# Path similarity analysis (PSA)

Exploration and comparison of many trajectories can be done using computational estimation of the degrees of dissimilarity (distances) between them. Before comparing trajectories, either visually or by computing distances, it may be meaningful to apply generalization, which removes minor fluctuations.

For measuring the similarity between eye scanpaths, we suggest the “route similarity” distance function, which repeatedly searches for the next pair of closest positions from two trajectories and computes the mean distance between the matching positions plus a penalty distance for the unmatched positions. The penalty distance is the sum of the deviations of the unmatched points from the nearest matched points divided by the length of the matching parts of the trajectories (the mean of the two lengths is taken).

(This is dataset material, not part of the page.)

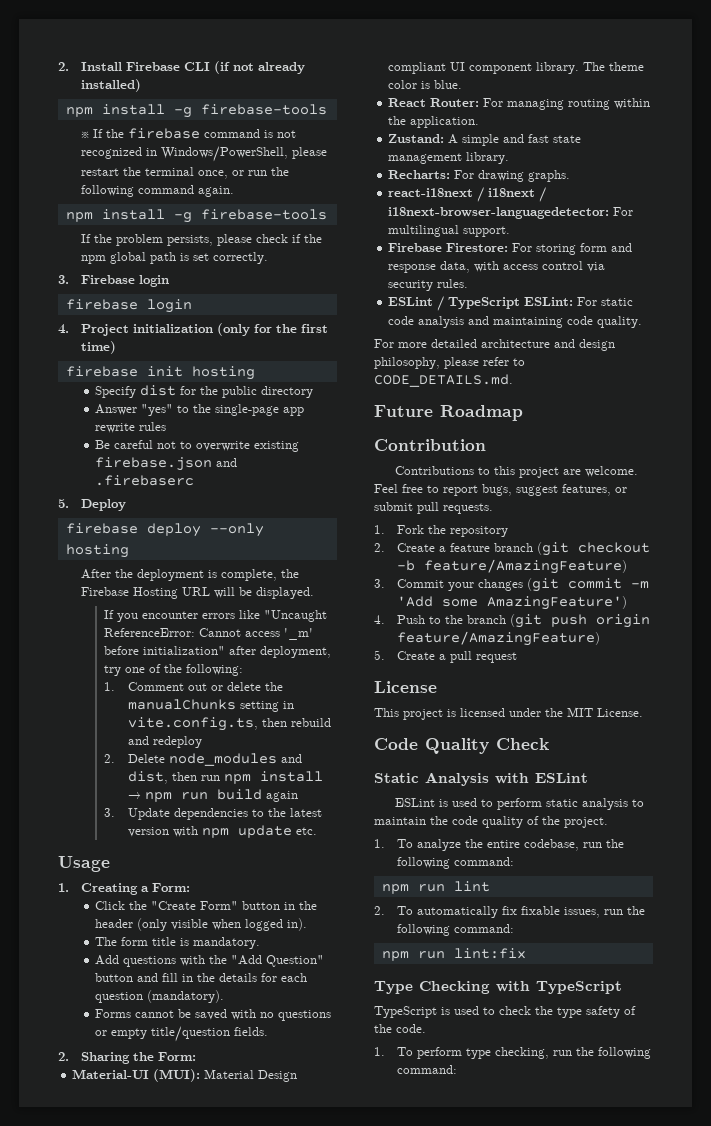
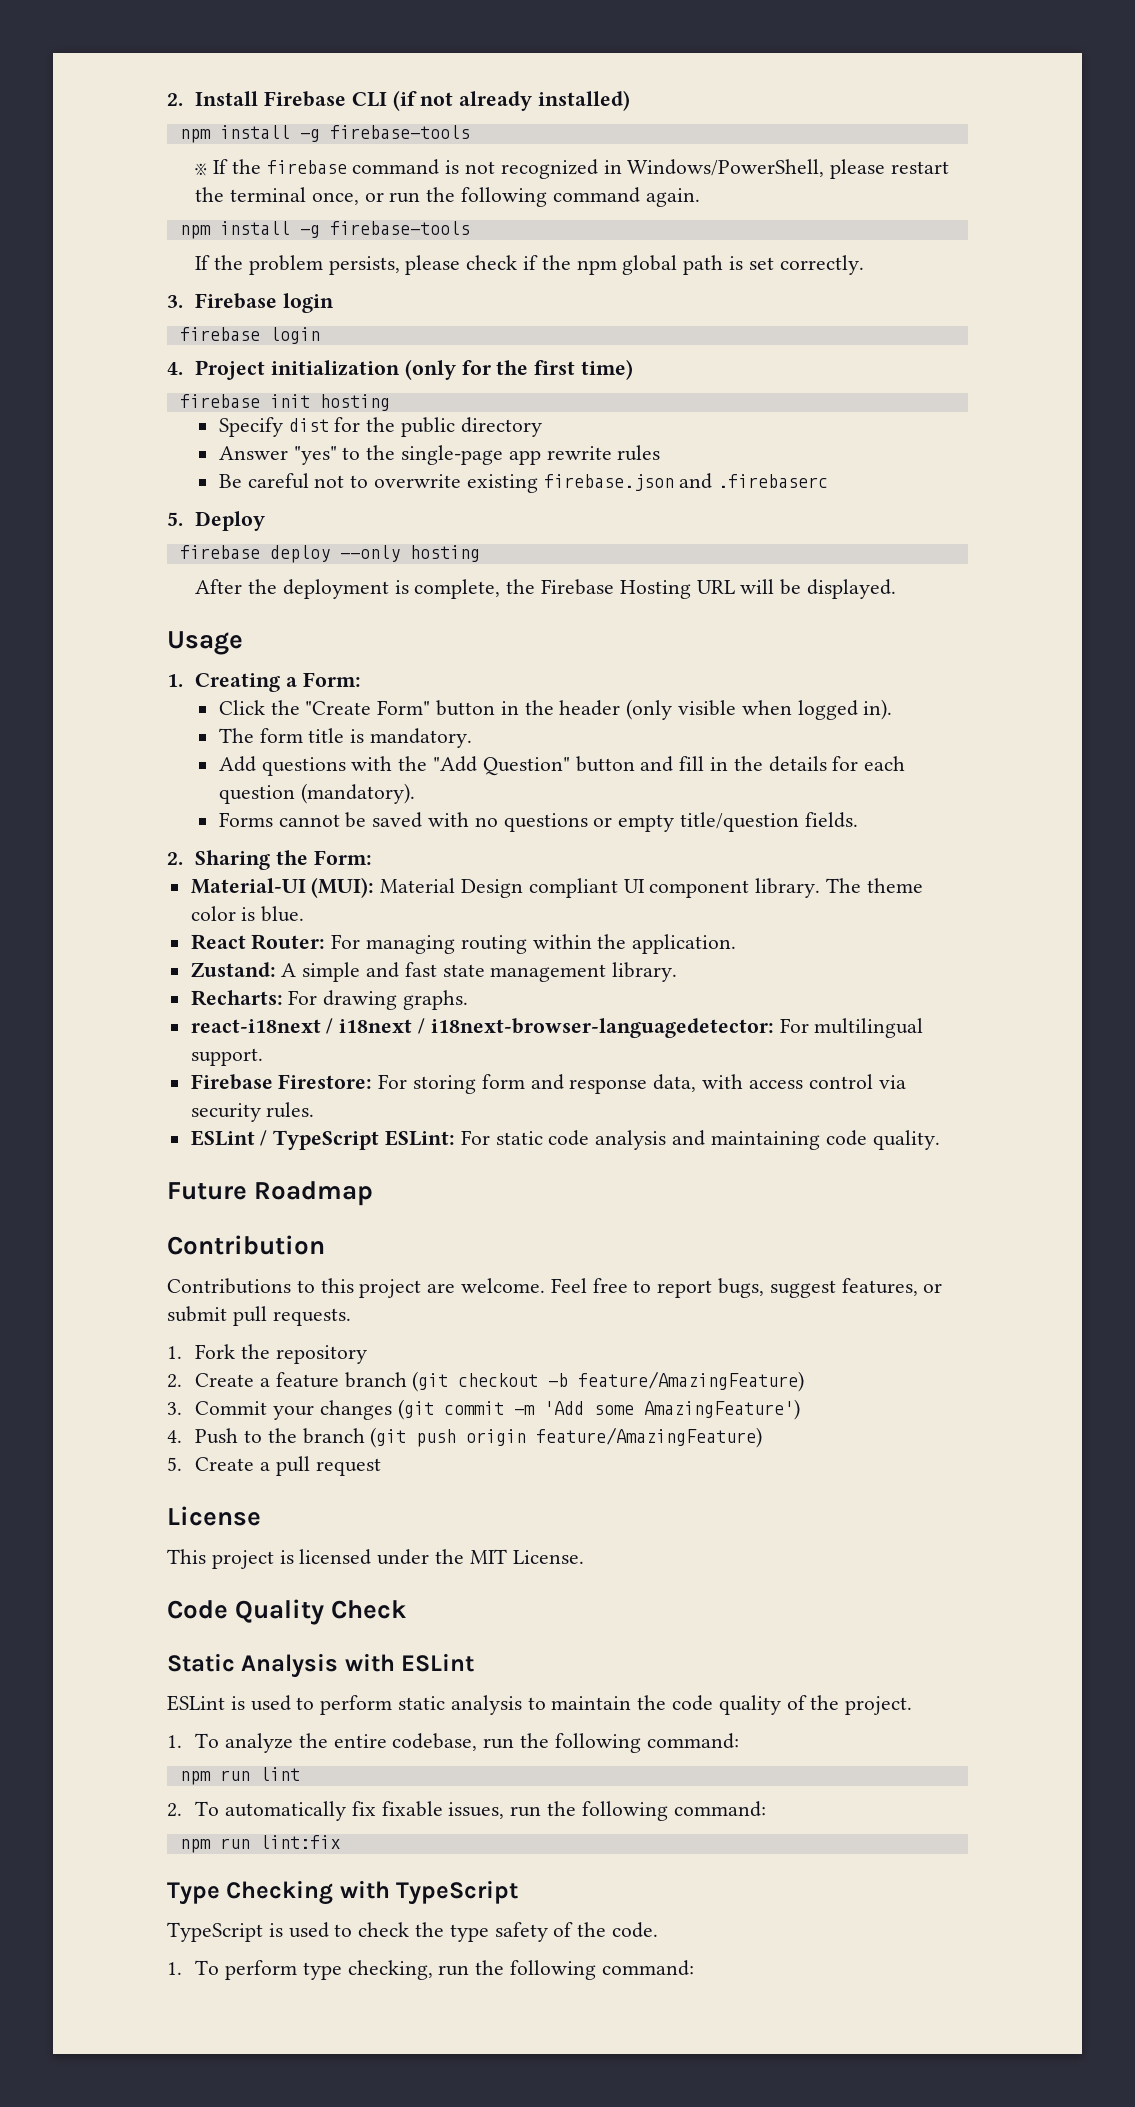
- If you encounter errors like "Uncaught ReferenceError: Cannot access '_m' before initialization" after deployment, try one of the following:
- 1. Comment out or delete the manualChunks setting in vite.config.ts, then rebuild and redeploy
- 2. Delete node_modules and dist, then run npm install → npm run build again
- 3. Update dependencies to the latest version with npm update etc.
- For more detailed architecture and design philosophy, please refer to CODE_DETAILS.md.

One possible way of path similarity analysis is to compute distances of all trajectories to a selected trajectory (e.g. the fastest one) or a hypothetical optimal trajectory and then analyze how the other trajectories differ from it. Another possible way is to compute pairwise distances, group the trajectories by similarity using a suitable clustering or projection method, and then explore groups of similar trajectories.

## Comparison to a selected trajectory

One trajectory is selected as a reference. Using the distance function, the distances (i.e., amounts of dissimilarity) of all trajectories to the reference trajectory are computed. Then the closest (most similar) trajectories are viewed one by one.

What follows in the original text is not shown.